4. Joint and Survivor Annuity Payouts (Spousal Continuation)
Until the next generation inherits your wealth, a Joint and Survivor annuity and Spousal Continuation are crucial tools for securing your spouse’s financial future. This gives the primary annuitant a guaranteed income stream for two lives. As a result, your partner gets to enjoy the operational wealth you created during your entrepreneurial years.
How the rider operates.
- Continuous cash flow. With a Joint and Survivor structure, your spouse continues to receive a steady income after you pass away, ensuring no payments are missed.
- Spousal continuation. Your spouse can assume ownership of your deferred annuity if you pass away before the contract reaches its active payout phase without triggering surrender charges or an immediate tax liability.
- Preservation of tax deferral. By keeping the contract’s tax-deferred status, you ensure that your spouse’s assets are preserved and continue to compound.
Important considerations.
- Survivor percentages. Depending on the contract, you can leave your spouse anywhere from 50% to 100% of the original monthly payment.
- The trade-off. Choosing a higher survivor percentage (like 100%) will provide your spouse with maximum financial security. However, your monthly payout will be reduced.
- Strict designations. To qualify for Spousal Continuation, your spouse must be named as the sole primary beneficiary; listing children or trusts as co-beneficiaries can impede this process.
5. Non-Heartbeat Beneficiary Control: Restricted Payout Options
By contractually mandating steady, incremental payouts rather than lump sums, restricted payout options in annuities protect your heirs from financial mismanagement. As a result, it mimics the features of a spendthrift trust without requiring expensive legal drafting fees.
How the rider operates.
- The installment mandate. To prevent the capital from being liquidated all at once, you can have the death benefit distributed over 5 years, 10 years, or any other duration you choose.
- The “stretch” provision. With a tax-deferred payout, the principal is protected and grows tax-deferred over the heir’s lifetime, ensuring a consistent, lifelong income stream.

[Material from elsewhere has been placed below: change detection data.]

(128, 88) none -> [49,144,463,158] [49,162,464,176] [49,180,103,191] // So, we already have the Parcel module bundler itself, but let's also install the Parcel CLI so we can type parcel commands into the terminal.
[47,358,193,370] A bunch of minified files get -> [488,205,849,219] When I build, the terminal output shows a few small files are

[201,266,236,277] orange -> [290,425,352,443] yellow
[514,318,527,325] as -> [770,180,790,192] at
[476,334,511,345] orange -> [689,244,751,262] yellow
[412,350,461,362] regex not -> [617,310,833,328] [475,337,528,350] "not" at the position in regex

- Irrevocable instructions. As the owner, you can lock in these restrictions so that the beneficiaries cannot change them after your death. This ensures that your wishes are strictly carried out.
Important considerations.
- Mitigating “sudden wealth syndrome.” An inheritance windfall can cause severe psychological stress and precipitate impulsive financial decisions. By limiting access, you prevent reckless spending and ensure long-term stability by forcing heirs to live within a sustainable, structured income.

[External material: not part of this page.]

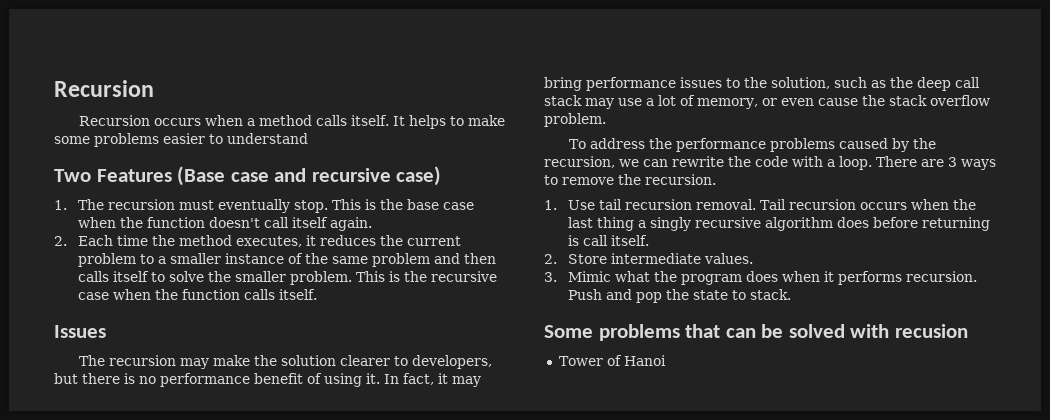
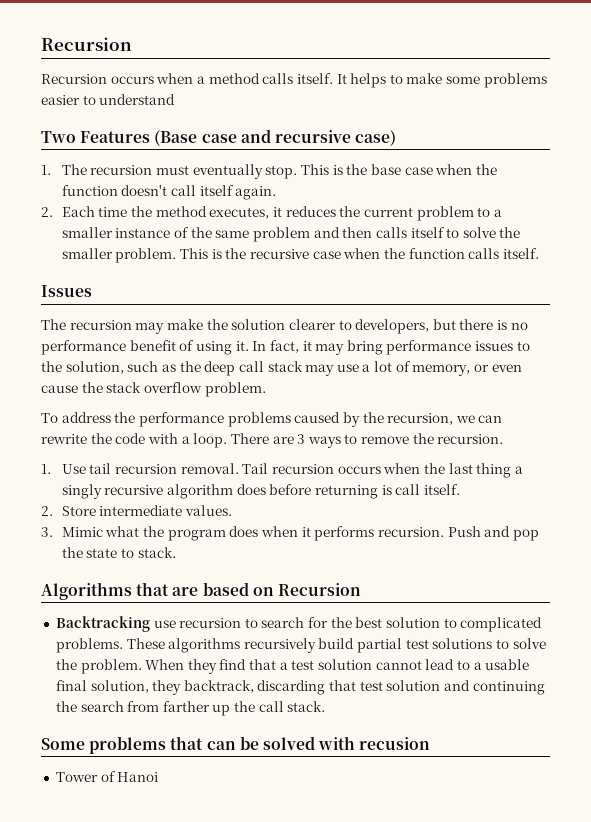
(792, 294) none -> [41,582,361,600] [55,616,543,632] [55,638,546,653] [55,659,530,674] [55,680,545,695] [55,701,326,716] // Algorithms that are based on Recursion // Backtracking use recursion to search for the best solution to complicated problems. These algorithms recursively build partial test solutions to solve the problem. When they find that a test solution cannot lead to a usable final solution, they backtrack, discarding that test solution and continuing the search from farther up the call stack.

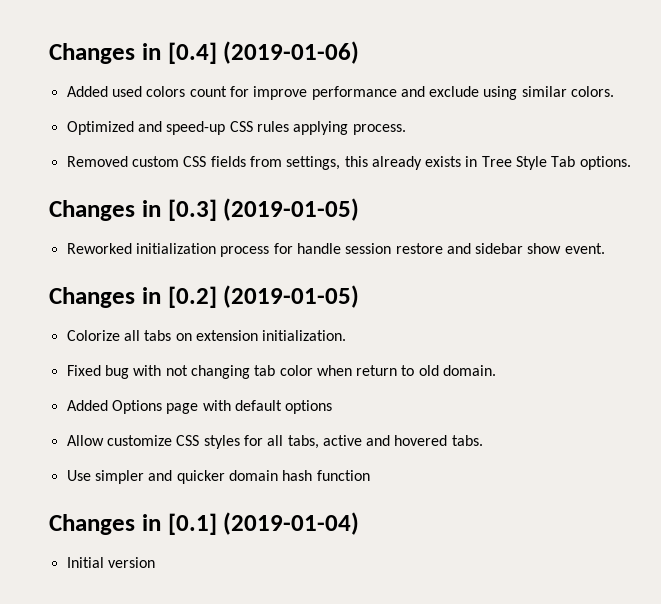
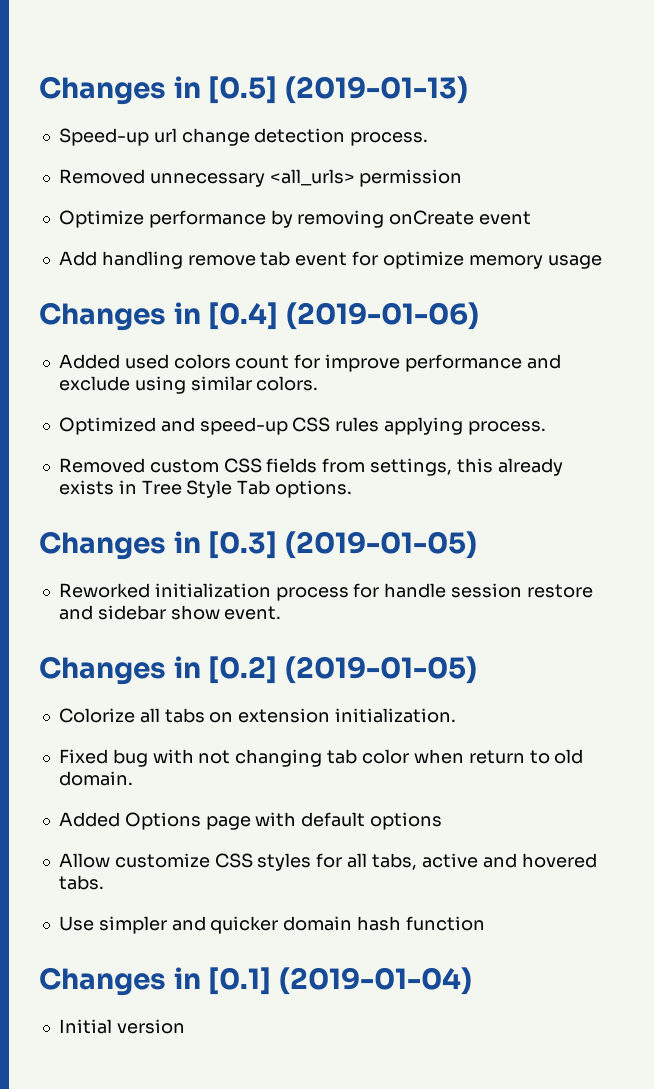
[49,43,161,64] Changes in -> [39,76,468,105] [58,128,429,146] [58,169,463,187] [58,210,532,228] [58,251,602,269] [39,302,201,331] Changes in [0.5] (2019-01-13) // Speed-up url change detection process. // Removed unnecessary <all_urls> permission // Optimize performance by removing onCreate event // Add handling remove tab event for optimize memory usage // Changes in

- Deflecting opportunists. You’ll protect your heirs from predators, divorcing spouses, and bad business partners that might try to pressure them for a lump-sum payout by removing the option to cash out the full amount.
- Rigid structures. Even though these restrictions provide excellent guardrails, they lack the absolute flexibility of a discretionary private trust. In other words, if a true emergency occurs, your heirs cannot simply increase the payments.

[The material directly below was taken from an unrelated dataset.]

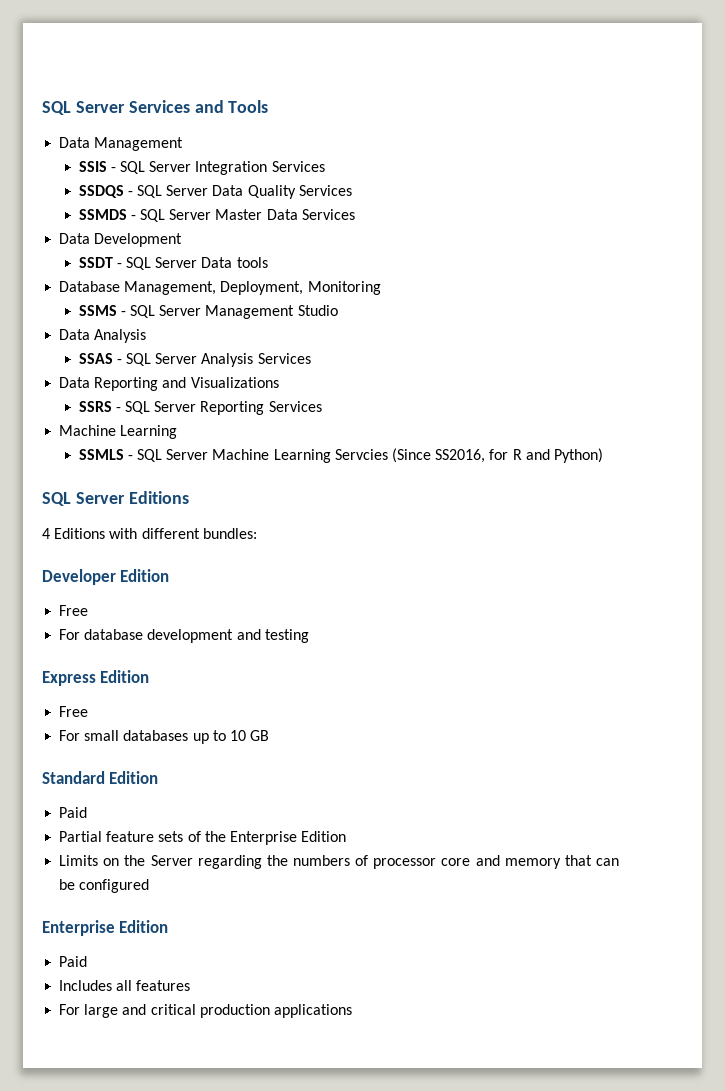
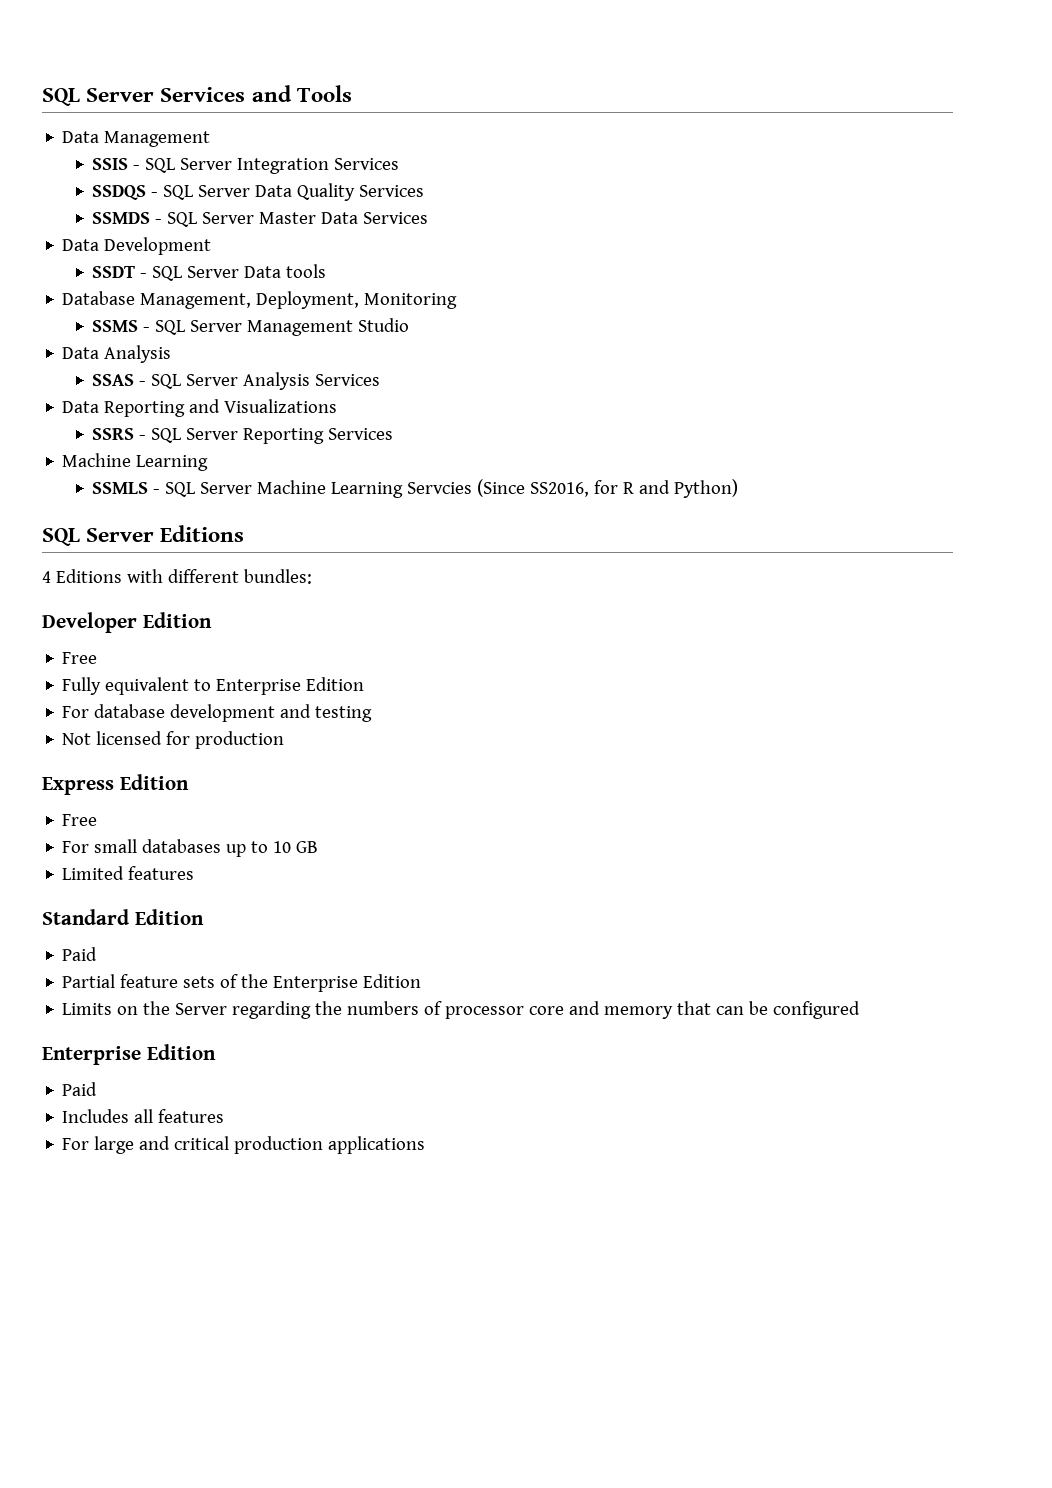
(89, 610) none -> [62,677,365,695] // Fully equivalent to Enterprise Edition
(309, 636) none -> [62,731,285,749] // Not licensed for production
(270, 735) none -> [62,866,195,880] // Limited features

The Bottom Line on Generational Wealth
In the end, using an annuity for estate planning requires a fundamental shift in perspective. Instead of treating them as your personal safety nets for your golden years, you are using them to transfer wealth from one generation to the next.
With smart payout restrictions, enhanced riders, and tax realities accounted for, you can avoid probate friction and create a self-executing legacy. Entrepreneurs know that building wealth is only half the battle; protecting and transferring it in the best way possible is what cements a true family legacy.